──────── Dataset records ────────

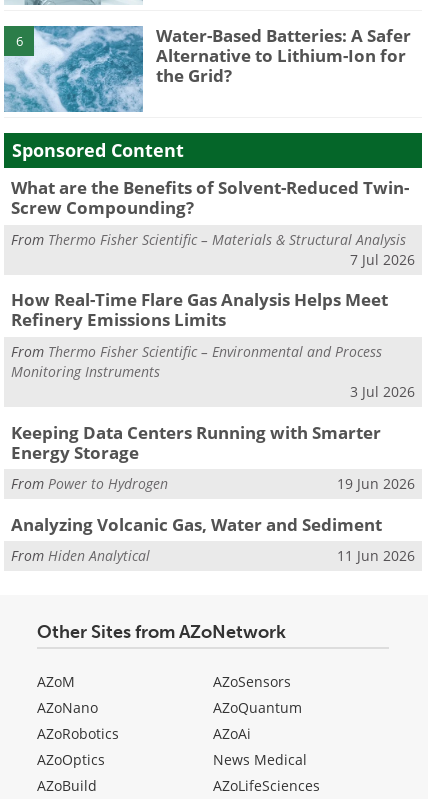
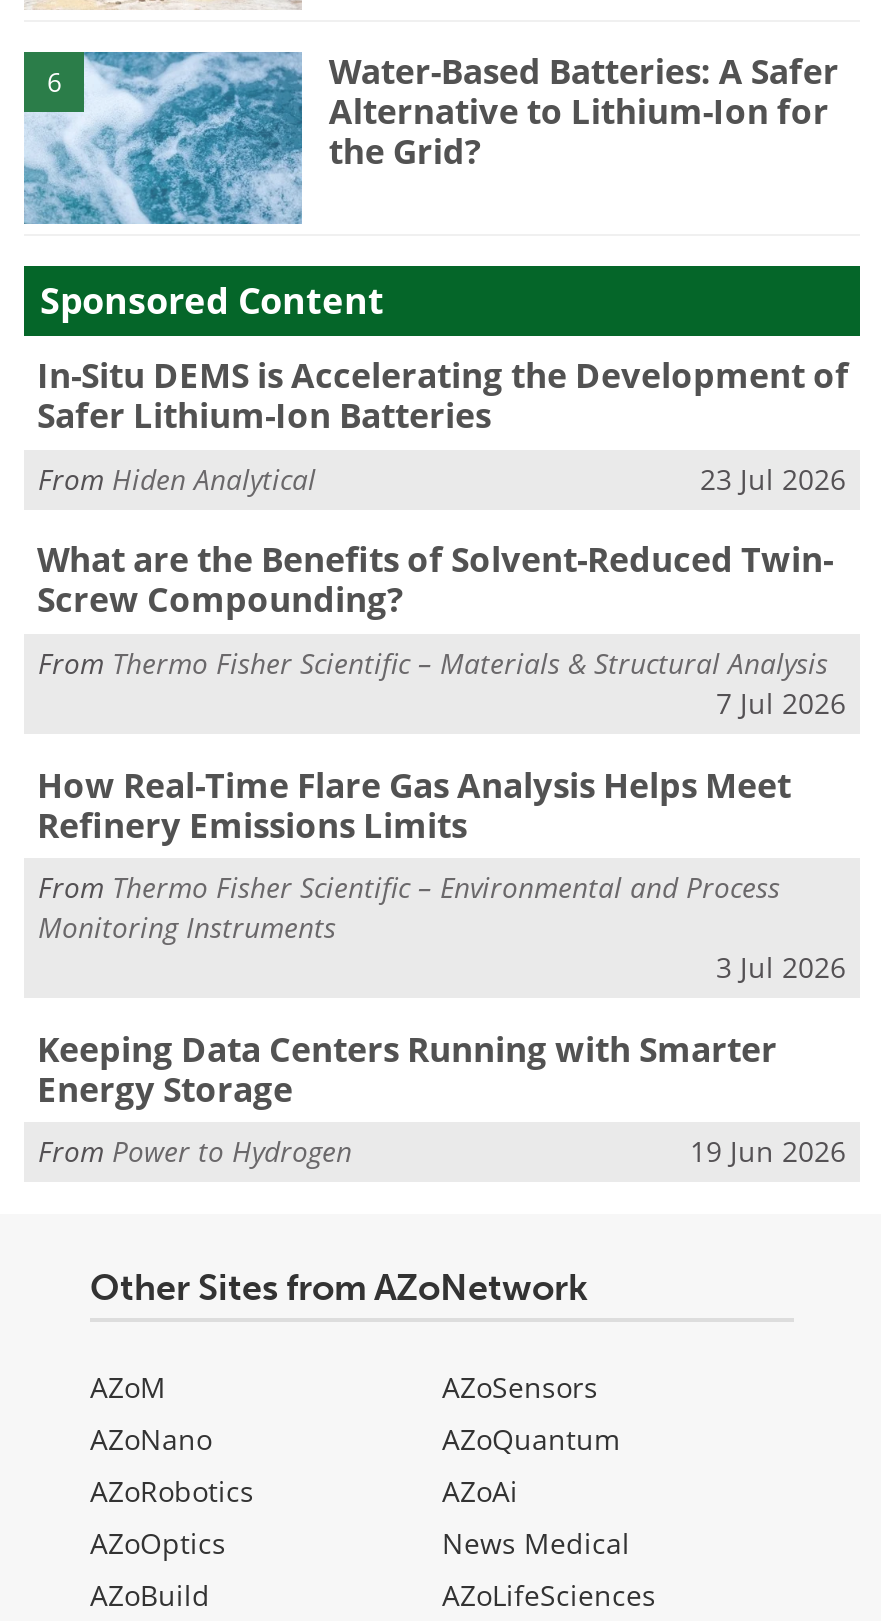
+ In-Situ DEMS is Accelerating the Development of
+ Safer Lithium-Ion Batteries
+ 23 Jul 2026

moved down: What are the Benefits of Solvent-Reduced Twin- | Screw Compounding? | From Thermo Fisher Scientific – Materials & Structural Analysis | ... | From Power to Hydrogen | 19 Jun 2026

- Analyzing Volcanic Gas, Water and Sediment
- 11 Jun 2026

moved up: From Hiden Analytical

────────

▶ _Activity_: How many of the lines above include the word "moved"? Give that number without comment.

▶ _Exercise result_: 2